### EXERCISE:
The word "application" marks the lines to keep; find each one in the data and copy it.

++++++

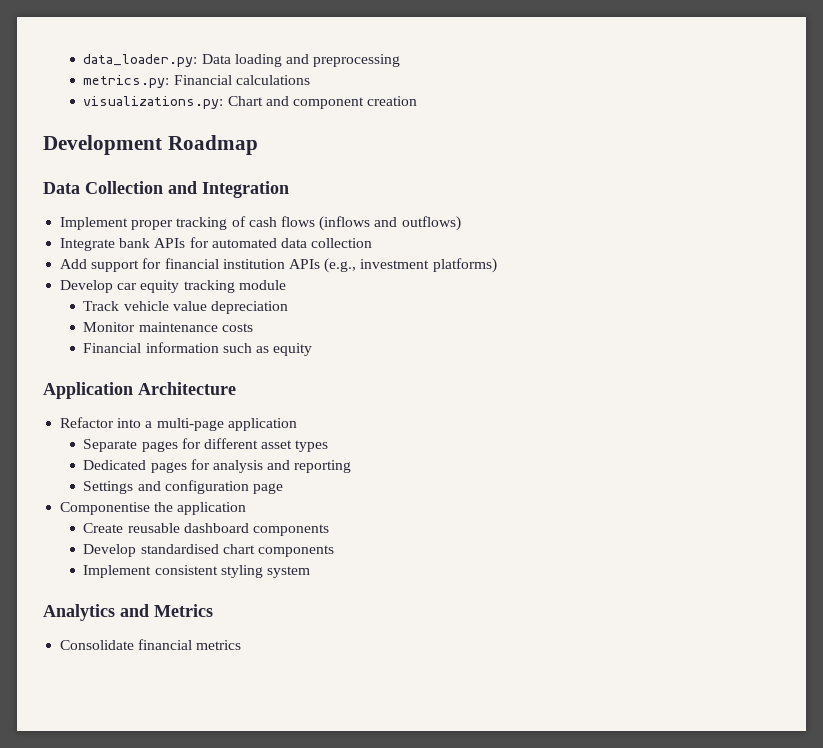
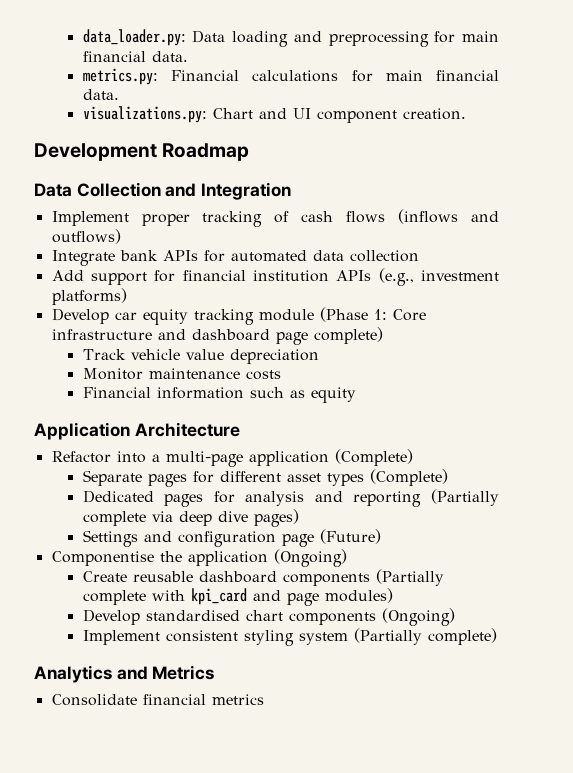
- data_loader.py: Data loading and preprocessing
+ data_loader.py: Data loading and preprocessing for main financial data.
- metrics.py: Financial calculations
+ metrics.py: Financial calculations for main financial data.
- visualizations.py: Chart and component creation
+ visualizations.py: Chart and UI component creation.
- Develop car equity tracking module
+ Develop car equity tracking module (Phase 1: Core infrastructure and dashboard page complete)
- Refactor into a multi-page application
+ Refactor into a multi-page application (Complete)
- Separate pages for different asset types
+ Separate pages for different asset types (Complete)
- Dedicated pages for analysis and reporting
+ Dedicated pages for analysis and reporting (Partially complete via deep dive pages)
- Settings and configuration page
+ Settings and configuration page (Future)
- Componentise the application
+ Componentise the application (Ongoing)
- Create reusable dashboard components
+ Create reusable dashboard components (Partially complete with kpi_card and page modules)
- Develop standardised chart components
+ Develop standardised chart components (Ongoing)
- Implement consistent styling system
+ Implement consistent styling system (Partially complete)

++++++

### YOUR RESPONSE:
- Refactor into a multi-page application
+ Refactor into a multi-page application (Complete)
- Componentise the application
+ Componentise the application (Ongoing)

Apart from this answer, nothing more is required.